(Front-end code edit data)
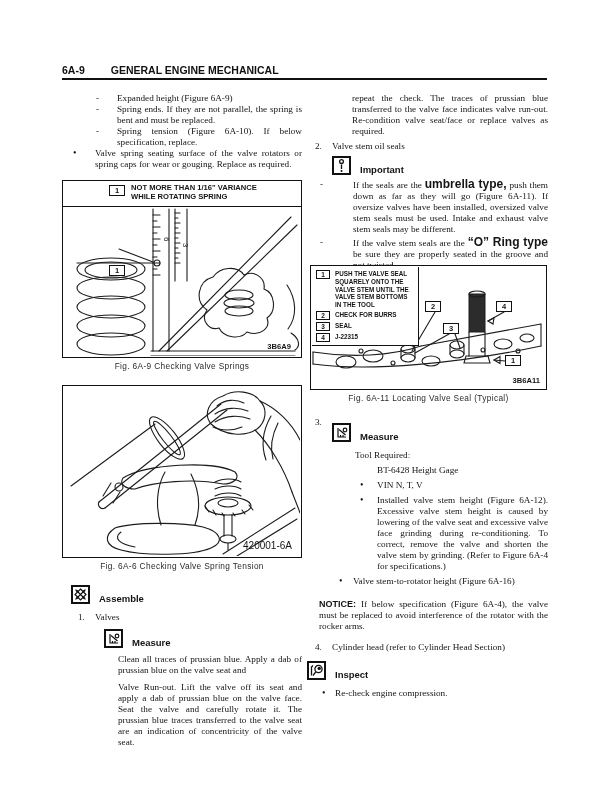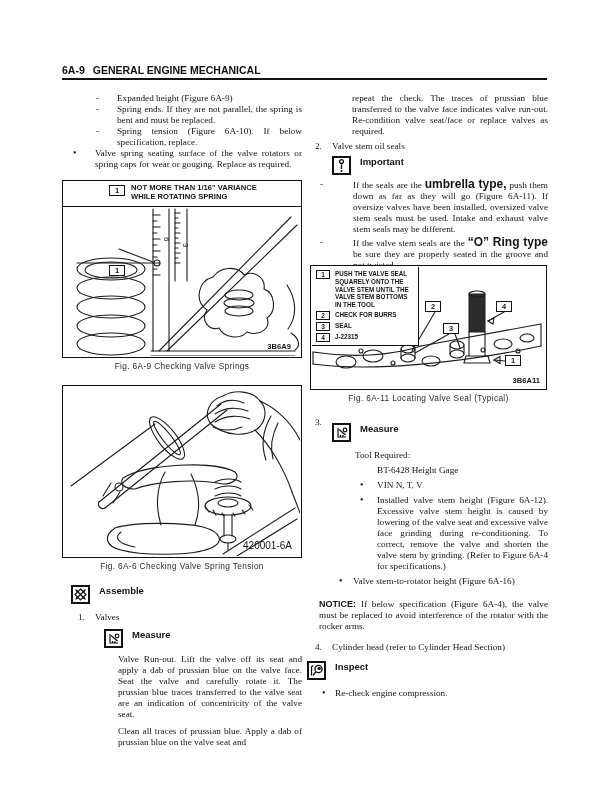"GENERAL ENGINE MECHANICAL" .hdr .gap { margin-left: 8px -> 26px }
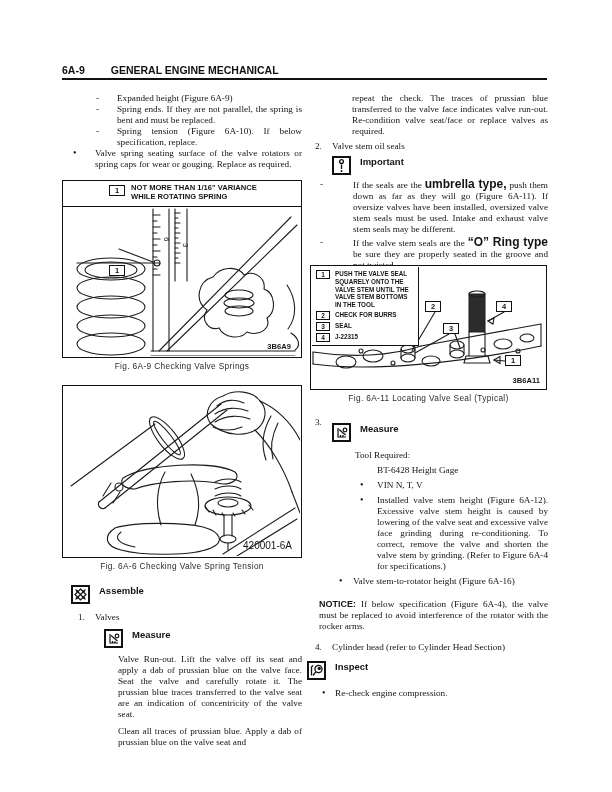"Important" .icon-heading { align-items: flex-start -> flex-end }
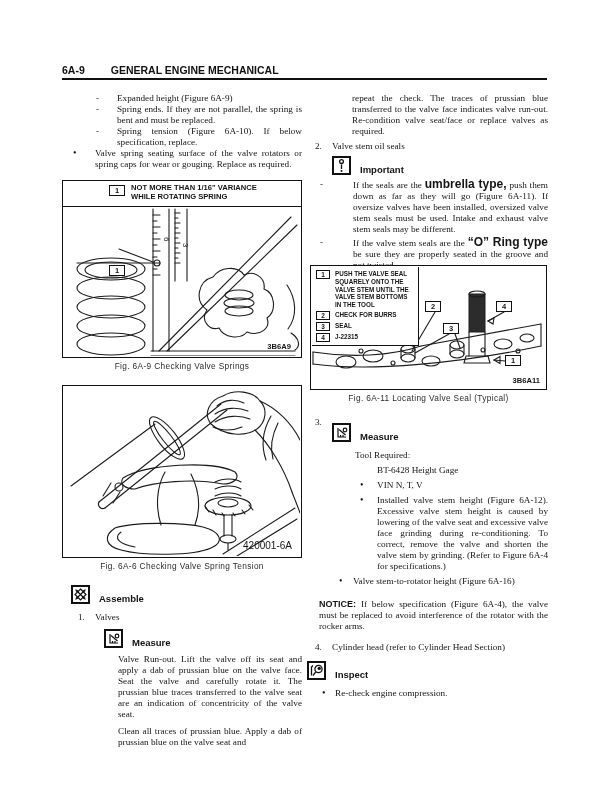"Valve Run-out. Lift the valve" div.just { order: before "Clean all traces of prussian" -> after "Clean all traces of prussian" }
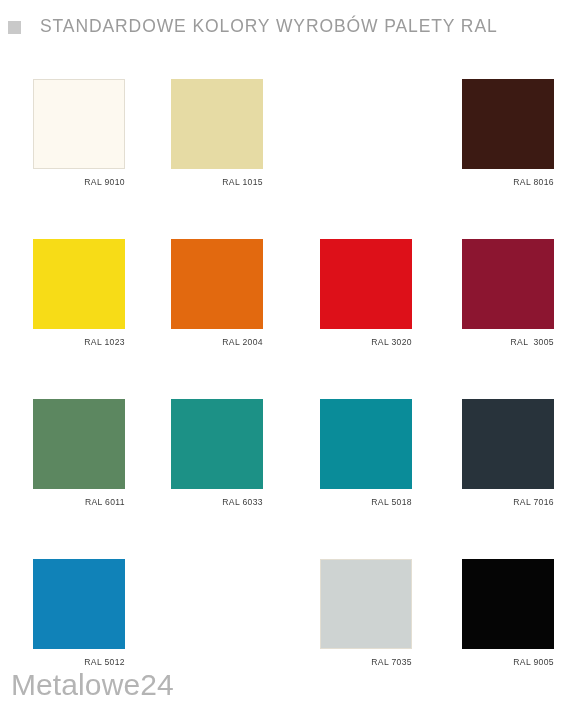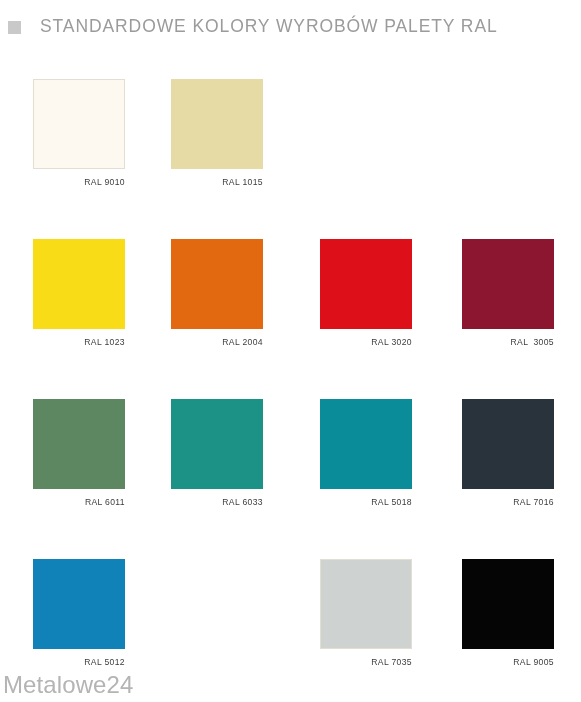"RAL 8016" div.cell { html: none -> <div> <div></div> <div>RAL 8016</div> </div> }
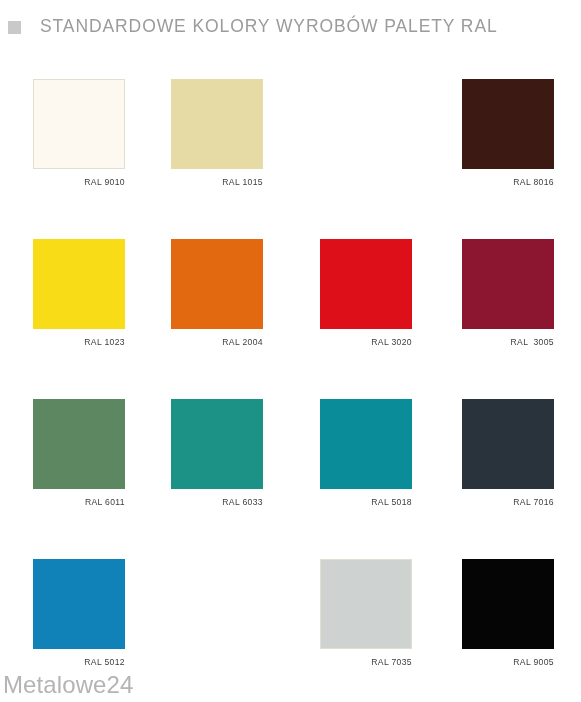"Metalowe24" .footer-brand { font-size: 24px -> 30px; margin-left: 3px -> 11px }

→ **Your objective**
Please leave out the pictures while you copy exactly the lines from the one containing "Run-out. Lift the" through the end of the records.

→ **Written solution**
"Valve Run-out. Lift the valve" div.just { order: before "Clean all traces of prussian" -> after "Clean all traces of prussian" }
"RAL 8016" div.cell { html: none -> <div> <div></div> <div>RAL 8016</div> </div> }
"Metalowe24" .footer-brand { font-size: 24px -> 30px; margin-left: 3px -> 11px }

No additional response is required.